Running Swift URL Session Upload Task and Microphone Streaming in Parallel

Question

I just started learning Swift and recently I have been trying to build a module(Library) that does the following on iOS/MacOS:

It reads the microphone and save the acoustic signal to a buffer.
In parallel, initialize a HTTP post request, connect to a remote HTTP server, and stream the content of the buffer in the last step to the server.
Also, the module listens to the servers the response and does the final processing.

I have looked online, and found some resources: For 1, the top answer of this post(How to get real-time microphone input in macOS?) serves my need. For 2 and 3, according to this post(https://developer.apple.com/documentation/foundation/url_loading_system/uploading_streams_of_data, it looks like a combination of UrlsessionUploadTask, URLSessionTaskDelegate, URLSessionDataDelegate, StreamDelegate is the right way to go.
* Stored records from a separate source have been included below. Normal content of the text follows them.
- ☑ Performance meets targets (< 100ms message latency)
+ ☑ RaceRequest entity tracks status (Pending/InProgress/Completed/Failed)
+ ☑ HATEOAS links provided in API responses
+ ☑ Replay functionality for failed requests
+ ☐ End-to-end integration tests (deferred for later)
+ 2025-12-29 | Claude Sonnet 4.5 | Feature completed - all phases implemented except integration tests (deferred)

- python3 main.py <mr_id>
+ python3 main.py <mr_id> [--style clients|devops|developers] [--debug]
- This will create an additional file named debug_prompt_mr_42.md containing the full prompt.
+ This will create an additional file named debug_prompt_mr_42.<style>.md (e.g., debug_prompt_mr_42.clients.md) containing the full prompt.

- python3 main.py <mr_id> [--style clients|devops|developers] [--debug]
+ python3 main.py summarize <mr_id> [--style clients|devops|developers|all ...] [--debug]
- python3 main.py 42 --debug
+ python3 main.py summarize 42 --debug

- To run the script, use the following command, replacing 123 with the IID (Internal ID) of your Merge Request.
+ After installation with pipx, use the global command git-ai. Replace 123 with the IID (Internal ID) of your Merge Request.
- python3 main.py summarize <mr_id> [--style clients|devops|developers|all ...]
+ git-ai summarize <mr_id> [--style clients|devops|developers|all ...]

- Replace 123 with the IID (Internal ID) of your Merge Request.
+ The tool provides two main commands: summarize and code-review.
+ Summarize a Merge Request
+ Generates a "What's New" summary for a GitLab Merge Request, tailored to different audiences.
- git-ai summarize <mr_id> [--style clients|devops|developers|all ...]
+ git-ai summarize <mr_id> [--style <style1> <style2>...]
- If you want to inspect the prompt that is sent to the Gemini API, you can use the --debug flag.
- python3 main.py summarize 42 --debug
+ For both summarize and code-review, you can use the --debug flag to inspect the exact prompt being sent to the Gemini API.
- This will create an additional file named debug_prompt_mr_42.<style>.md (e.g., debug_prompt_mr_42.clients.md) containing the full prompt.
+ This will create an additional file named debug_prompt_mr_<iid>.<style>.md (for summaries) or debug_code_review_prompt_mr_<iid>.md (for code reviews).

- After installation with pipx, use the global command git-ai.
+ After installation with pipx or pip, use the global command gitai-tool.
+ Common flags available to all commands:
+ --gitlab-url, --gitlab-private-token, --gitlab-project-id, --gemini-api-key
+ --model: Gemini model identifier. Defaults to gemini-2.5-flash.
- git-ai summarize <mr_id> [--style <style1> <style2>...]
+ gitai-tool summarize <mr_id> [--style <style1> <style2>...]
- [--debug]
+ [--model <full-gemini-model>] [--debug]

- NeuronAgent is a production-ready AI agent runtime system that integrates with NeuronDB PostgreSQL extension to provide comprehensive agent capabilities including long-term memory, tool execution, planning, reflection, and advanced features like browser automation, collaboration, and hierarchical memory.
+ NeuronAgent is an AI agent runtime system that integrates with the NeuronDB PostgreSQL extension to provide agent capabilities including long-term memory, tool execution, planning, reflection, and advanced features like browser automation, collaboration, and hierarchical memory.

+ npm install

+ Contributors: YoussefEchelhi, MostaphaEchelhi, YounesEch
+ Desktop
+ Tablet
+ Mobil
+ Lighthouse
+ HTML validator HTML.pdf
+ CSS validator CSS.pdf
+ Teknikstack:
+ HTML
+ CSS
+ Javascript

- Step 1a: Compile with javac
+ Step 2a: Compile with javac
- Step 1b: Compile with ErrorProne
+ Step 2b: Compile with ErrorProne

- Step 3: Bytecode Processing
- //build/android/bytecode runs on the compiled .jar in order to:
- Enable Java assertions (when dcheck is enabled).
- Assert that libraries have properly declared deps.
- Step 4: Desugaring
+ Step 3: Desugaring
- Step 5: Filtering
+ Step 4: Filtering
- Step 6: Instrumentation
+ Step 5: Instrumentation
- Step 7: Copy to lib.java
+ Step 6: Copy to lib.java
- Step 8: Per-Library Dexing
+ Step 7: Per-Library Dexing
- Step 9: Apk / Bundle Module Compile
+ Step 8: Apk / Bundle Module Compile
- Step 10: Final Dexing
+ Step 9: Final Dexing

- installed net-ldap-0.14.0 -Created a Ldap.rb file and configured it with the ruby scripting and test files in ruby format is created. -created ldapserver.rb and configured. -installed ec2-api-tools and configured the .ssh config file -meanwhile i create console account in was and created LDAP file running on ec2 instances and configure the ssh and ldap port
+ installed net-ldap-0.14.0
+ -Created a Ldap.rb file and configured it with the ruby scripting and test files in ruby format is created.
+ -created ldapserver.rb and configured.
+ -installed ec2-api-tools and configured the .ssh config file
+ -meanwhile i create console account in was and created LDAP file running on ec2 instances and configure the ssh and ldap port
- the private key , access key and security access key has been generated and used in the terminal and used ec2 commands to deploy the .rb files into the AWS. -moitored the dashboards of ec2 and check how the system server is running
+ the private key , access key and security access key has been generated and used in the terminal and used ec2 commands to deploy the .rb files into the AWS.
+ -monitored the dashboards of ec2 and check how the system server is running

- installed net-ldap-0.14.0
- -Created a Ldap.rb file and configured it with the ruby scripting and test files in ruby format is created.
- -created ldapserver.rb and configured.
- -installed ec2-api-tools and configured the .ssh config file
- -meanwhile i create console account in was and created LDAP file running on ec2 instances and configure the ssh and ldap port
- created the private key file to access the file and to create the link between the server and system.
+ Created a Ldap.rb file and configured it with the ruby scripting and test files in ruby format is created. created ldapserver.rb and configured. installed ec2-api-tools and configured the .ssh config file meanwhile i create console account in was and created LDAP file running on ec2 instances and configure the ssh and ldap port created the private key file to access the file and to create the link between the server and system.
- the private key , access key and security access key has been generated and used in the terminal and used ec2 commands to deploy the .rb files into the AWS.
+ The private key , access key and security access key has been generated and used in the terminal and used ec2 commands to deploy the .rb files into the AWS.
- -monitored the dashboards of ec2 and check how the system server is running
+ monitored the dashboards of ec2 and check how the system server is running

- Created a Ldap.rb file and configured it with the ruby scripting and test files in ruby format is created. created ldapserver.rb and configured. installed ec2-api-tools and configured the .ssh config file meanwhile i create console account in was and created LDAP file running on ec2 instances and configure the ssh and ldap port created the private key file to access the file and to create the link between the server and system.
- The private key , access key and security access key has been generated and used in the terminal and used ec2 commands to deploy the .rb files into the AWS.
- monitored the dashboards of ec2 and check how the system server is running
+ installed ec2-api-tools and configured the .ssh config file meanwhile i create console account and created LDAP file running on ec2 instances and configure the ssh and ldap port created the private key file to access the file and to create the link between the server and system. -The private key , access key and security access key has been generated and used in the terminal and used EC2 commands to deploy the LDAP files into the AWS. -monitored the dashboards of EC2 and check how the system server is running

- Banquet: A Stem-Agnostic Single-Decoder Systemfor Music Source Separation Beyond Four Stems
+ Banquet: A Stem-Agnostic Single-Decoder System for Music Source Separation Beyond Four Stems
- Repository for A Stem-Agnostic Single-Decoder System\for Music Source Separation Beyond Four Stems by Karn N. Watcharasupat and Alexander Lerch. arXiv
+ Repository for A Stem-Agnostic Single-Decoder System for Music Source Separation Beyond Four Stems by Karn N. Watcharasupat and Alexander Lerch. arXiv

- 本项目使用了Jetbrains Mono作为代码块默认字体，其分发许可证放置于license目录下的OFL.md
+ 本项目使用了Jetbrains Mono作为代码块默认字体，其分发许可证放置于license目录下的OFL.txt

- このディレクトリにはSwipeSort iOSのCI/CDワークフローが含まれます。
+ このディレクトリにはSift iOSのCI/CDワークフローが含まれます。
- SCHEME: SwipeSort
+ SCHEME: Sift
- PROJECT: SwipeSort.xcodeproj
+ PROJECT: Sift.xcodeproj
So, in order to do prototyping quickly, I constructed the following code on XCode Playground(MacOS):

First I made a simple Queue for holding NsData generated from microphone and treat it as a buffer.

       struct Queue<T> {
        var items = [T]()
    
        mutating func enQueue(item: T) {
            items.append(item)
        }
    
        mutating func deQueue() -> T? {
            return items.removeFirst()
        }
    
        func isEmpty() -> Bool {
            return items.isEmpty
        }
    
        func peek() -> T? {
            return items.first
        }
      }

Then, I create an AndroidInput class, in which there are two main functions:

startWriting(OutputStream), this will be called once we have an outputstream ready from our networking class.
setupAudioTask(), in which we set up the microphone input and store the data into a buffer.

class AudioInput {
    let audioEngine = AVAudioEngine()
    var buffer: AVAudioPCMBuffer? = nil
    var queue: Queue<Data> = Queue<Data>()
    var shouldWrite = true
    let concurrentQueue = DispatchQueue(label: "com.test.currentQueue")
    init(){
        self.setupAudio()
    }
    func startWriting(outputStream: OutputStream) {
        concurrentQueue.async {
            while(true) {
                if (!self.queue.isEmpty()) {
               // print("not empty, write!")
                    var result = self.queue.deQueue()
                result!.withUnsafeBytes{(bytes: UnsafePointer<UInt8>)->Void in
                    outputStream.write(bytes, maxLength: 4800)
                }
            }
        }
        }
    }
    
        func setupAudio() {
            let inputNode = audioEngine.inputNode
            let srate = inputNode.inputFormat(forBus: 0).sampleRate
            //print("sample rate = \(srate)")
            if srate == 0 {
                exit(0);
            }
            let recordingFormat = inputNode.outputFormat(forBus: 0)
                inputNode.installTap(onBus: 0,
                bufferSize: 1024,
                format: recordingFormat) {
                    (buffer: AVAudioPCMBuffer, when: AVAudioTime) in
                    let n = buffer.frameLength
                    let c = buffer.stride
                    let channels = UnsafeBufferPointer(start: buffer.floatChannelData, count: Int(buffer.format.channelCount))
                    let data = NSData(bytes: channels[0], length:Int(buffer.frameCapacity * buffer.format.streamDescription.pointee.mBytesPerFrame))
                    self.queue.enQueue(item: Data(referencing: data))
                    //print( "buffer size  = \(self.queue.items.count)")
                    }
                        
    
            try! audioEngine.start()
        }
        func stopAudio() {
            audioEngine.stop()
        }
       }

Finally, I made the CoreModule class, which extends URLSessionTaskDelegate, URLSessionDataDelegate, and StreamDelegate. The most important function is setupOutputStream(), in which we create a url upload task and pass in self as task delegate. We also have 3 different urlSession() function that handles different 'callback events', like outputstream ready event, and server response received events.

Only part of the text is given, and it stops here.